FEATURING: Sarita Choudhury, Erin McMurtry, Abraham Lim, Jose Zuniga

PLOT: When their daughter disappears after developing green-glowing hands, her moms begin to suspect a mega-corporation involved in a tainted cat food scandal.

COMMENTS: Claire and Shareen are just trying to get by. Shareen works as a trash picker. Claire waits tables at a trendy sushi joint called “Naga Saki,” whose only perk is the free sushi she brings home to their daughter. Honey, one of those unusual four year olds who prefers raw fish and wasabi to mac n’ cheese, can’t get enough of Naga Saki’s specialty roll, “kissing fish,” a variety with obscenely red lips. When the little girl starts intermittently glowing green—a phenomenon her mothers never directly witness—they take her to various specialists. A pediatrician, a child psychologist, and a fortune-teller all fail to figure out the cause of the “green.” Honey then mysteriously vanishes, as stories about glowing cats begin to take over the news.Fresh Kill innovatively conveys its central mystery through endless streams of information. News reports, radio broadcasts, snippets from talk shows, and commercials regularly interrupt the narrative, adding clues to the overarching plot. Accounts of the real-life debacle with the infamous garbage barge alternate with fictional news items, like the corporate takeover of a major television news station by “GX,” a conglomerate that over the course of the film also buys up pet food products. The GX slogan, “because ‘We Care’” ominously repeats amid stories of a stray hydrogen bomb “harmlessly” dissolving in the ocean and a recall of GX’s recently acquired cat food brand.

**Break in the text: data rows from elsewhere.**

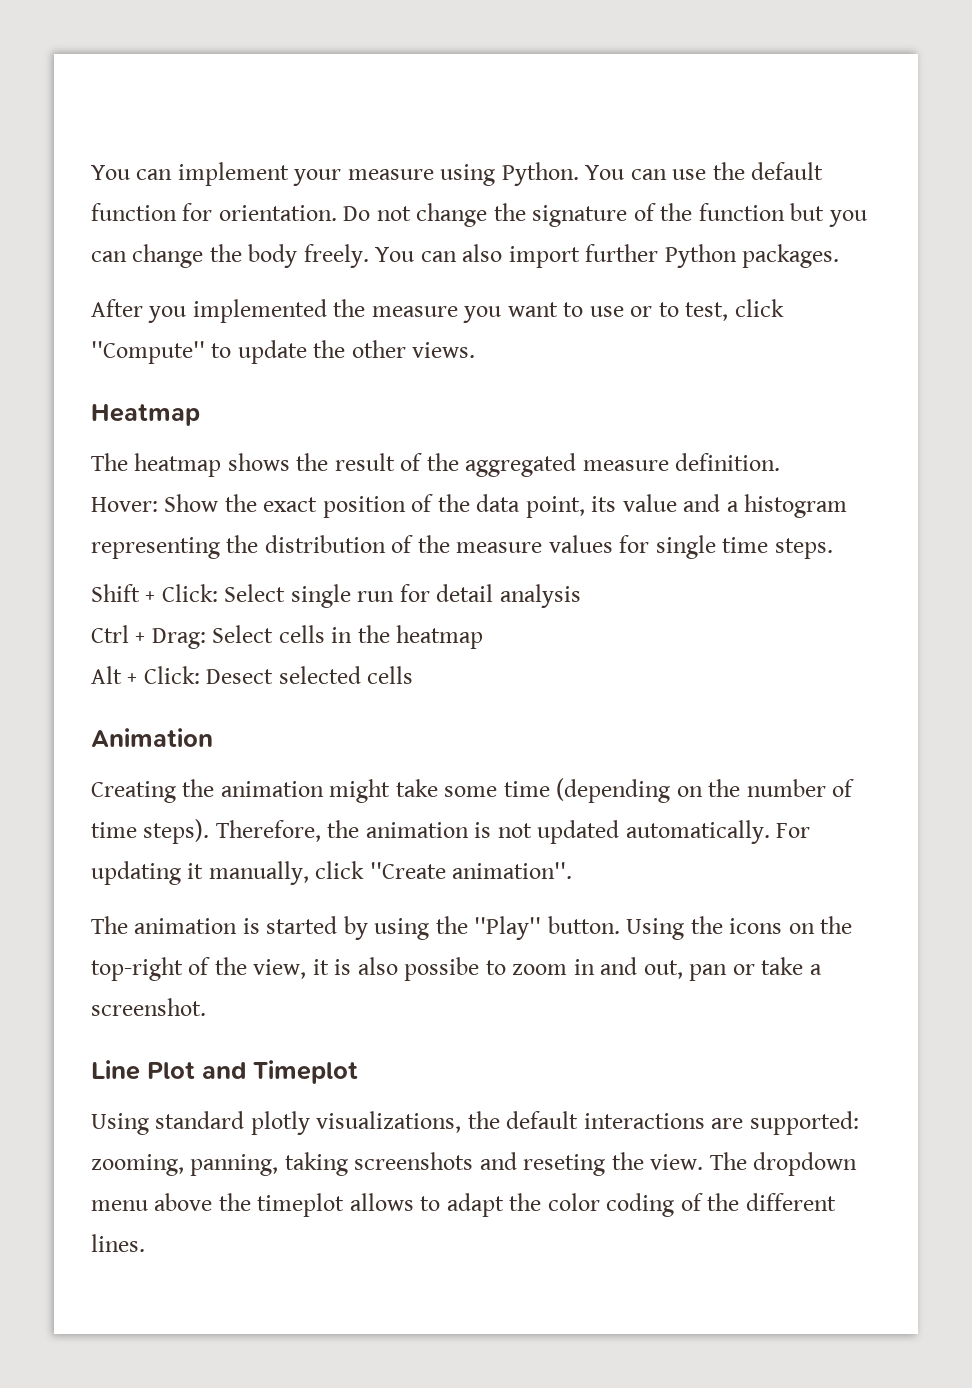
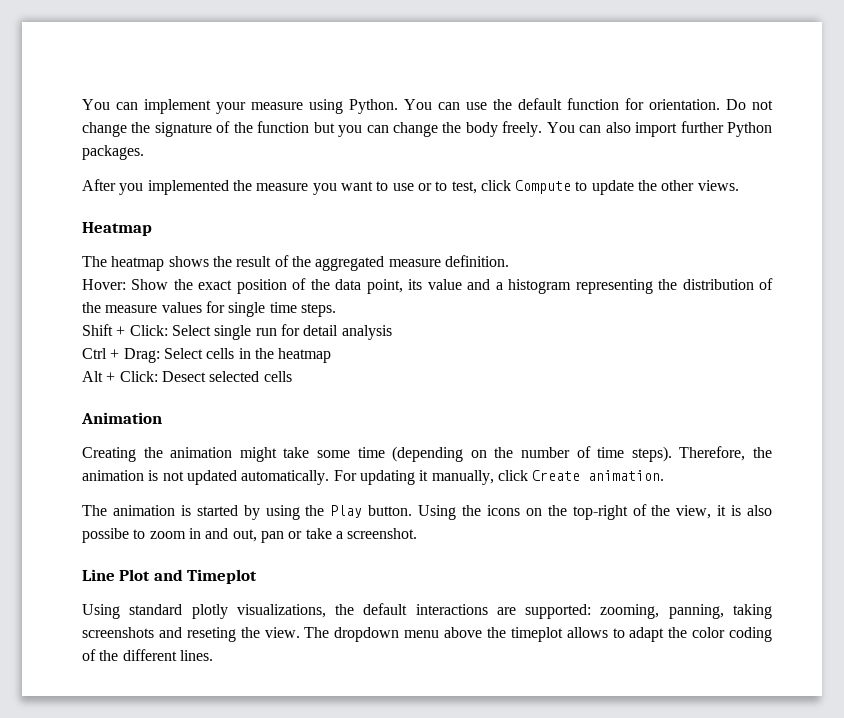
- After you implemented the measure you want to use or to test, click ''Compute'' to update the other views.
+ After you implemented the measure you want to use or to test, click Compute to update the other views.
- For updating it manually, click ''Create animation''.
+ For updating it manually, click Create animation.
- The animation is started by using the ''Play'' button.
+ The animation is started by using the Play button.

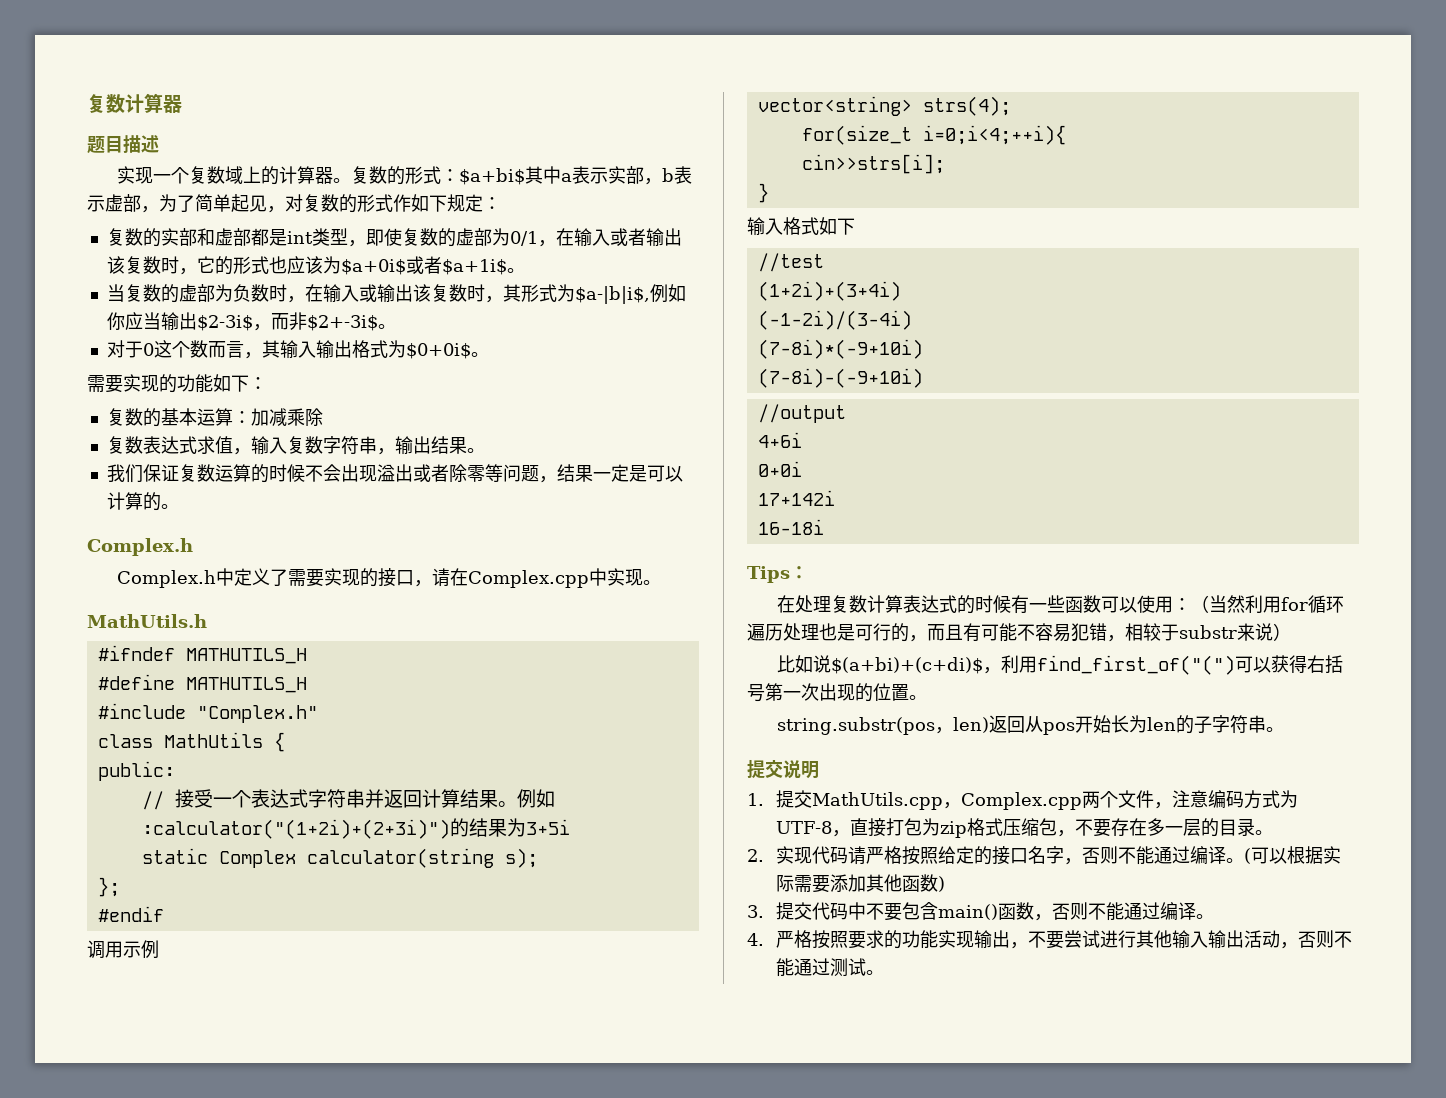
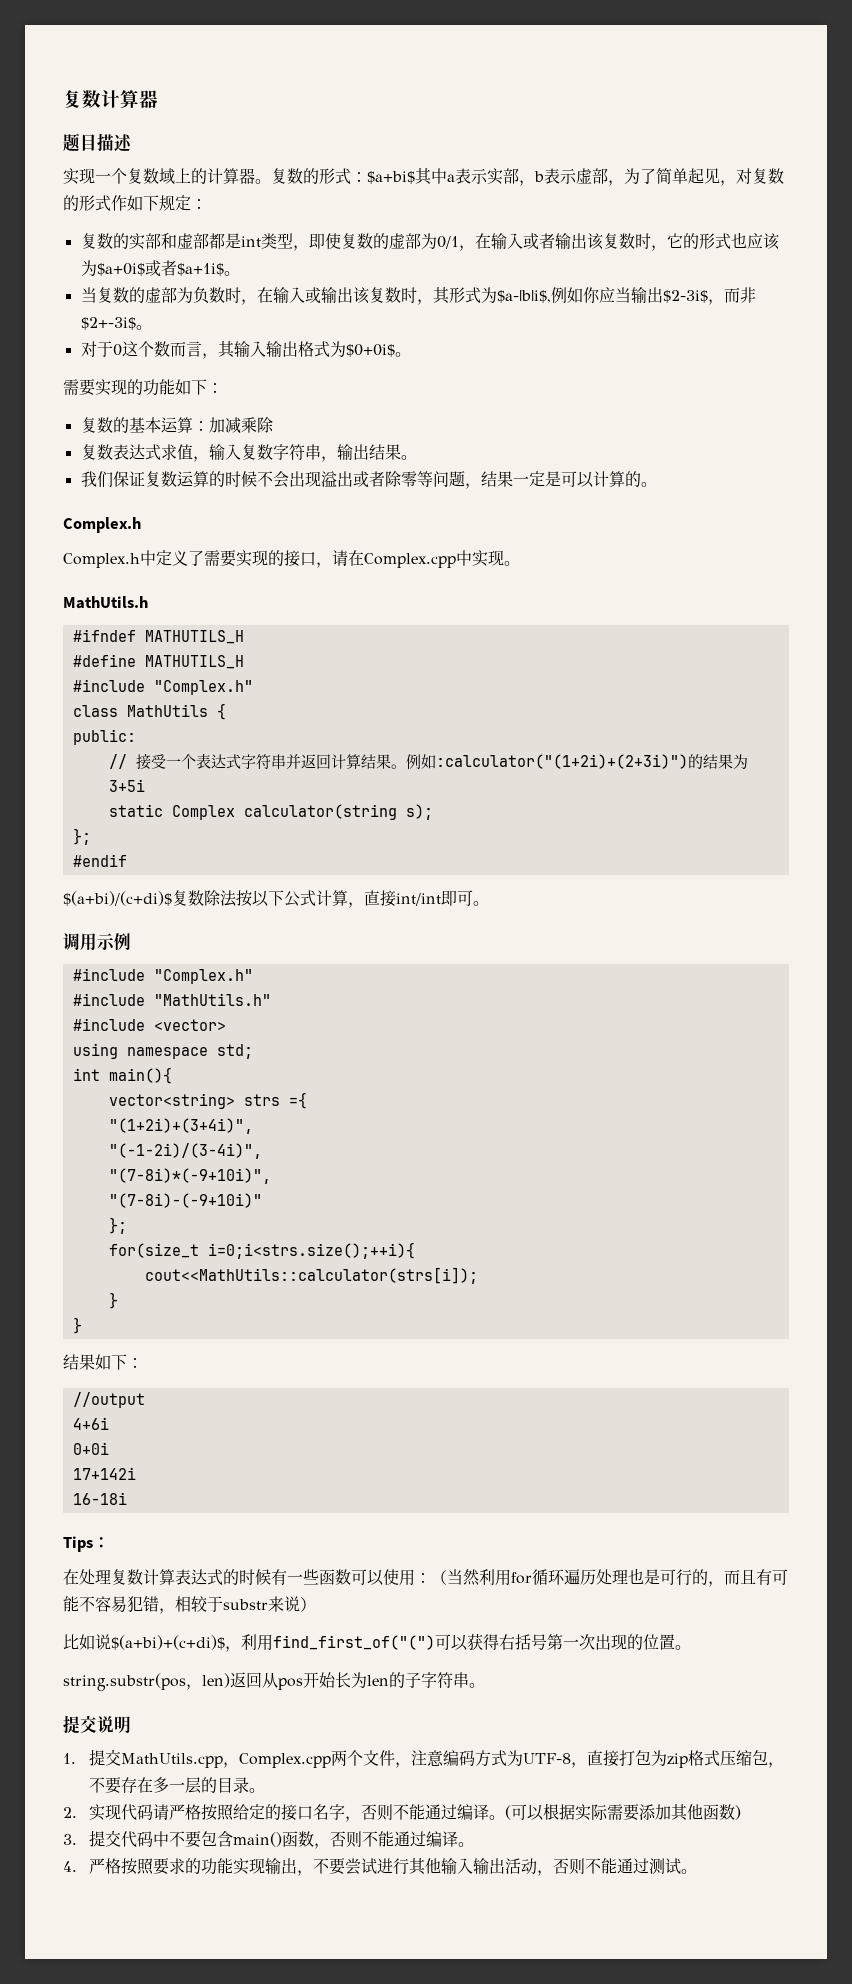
+ $(a+bi)/(c+di)$复数除法按以下公式计算，直接int/int即可。
  调用示例
- vector<string> strs(4);
+ #include "Complex.h"
+ #include "MathUtils.h"
+ #include <vector>
+ using namespace std;
+ int main(){
+ vector<string> strs ={
+ "(1+2i)+(3+4i)",
+ "(-1-2i)/(3-4i)",
+ "(7-8i)*(-9+10i)",
+ "(7-8i)-(-9+10i)"
+ };
- for(size_t i=0;i<4;++i){
- cin>>strs[i];
+ for(size_t i=0;i<strs.size();++i){
+ cout<<MathUtils::calculator(strs[i]);
  }
- 输入格式如下
- //test
- (1+2i)+(3+4i)
- (-1-2i)/(3-4i)
- (7-8i)*(-9+10i)
- (7-8i)-(-9+10i)
+ }
+ 结果如下：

Along with the many communication technologies on display—from televisions, to radios, to Web 1.0—the diverse cast speak a variety of languages, often code-switching in the middle of a sentence. Despite an unconventional makeup, family remains the anchor of the narrative, even as it spins off into various directions. While searching for Honey, Claire and Shareen interact with the residents of a neighborhood homeless enclave, their friends, and their own difficult parents. Claire’s mother is the diva-like talk show host of a program on public access who refers to Shareen as “Shirley.” Shareen’s father is a retired cop whose wife left him because he could never be off-duty, and who hasn’t caught on that his daughter isn’t straight. Supporting characters represent such various voices as the queer community, Wall Street, the homeless, computer hackers, immigrants, and environmental activists, contributing to the channel-surfing aesthetic.

The owner of Naga Saki rushes to buy the last of the kissing fish stock, just as her customers, too, begin glowing green. One night,  a friend of the sushi chef/hacker Jiannbin sees the kissing fish glowing, but no one else does, and so they remain skeptical. Eventually, Claire puts two and two together, insisting the contaminated fish must have infected Honey. She convinces Jiannbin to hack into the GX website to see what he can find.

Director Shu Lea Cheang pioneered the use of what we called “new media” back in the ’90s. Primarily known as a visual artist who works with digital technologies, one of her early works comprised a website complete with interactive chat rooms. A similar sense of hypertext and polyphony pervades her first feature film. The messages of corporate news sources contrast with the word on the street. Text scrolls sometimes appear along the bottom of the screen, and -ian intertitles with phrases like “Security = Control” intercept the imagery.

The “green” people’s speech gradually becomes glitched and warped until it’s completely unintelligible. Just as the image modes skip around, the soundtrack features varying styles of music, like a radio set to scan all available channels. A song by Sheila Chandra, who rarely allows her work to be licensed, pairs beautifully with an emotionally charged moment of Claire and Shareen grappling with Honey’s absence.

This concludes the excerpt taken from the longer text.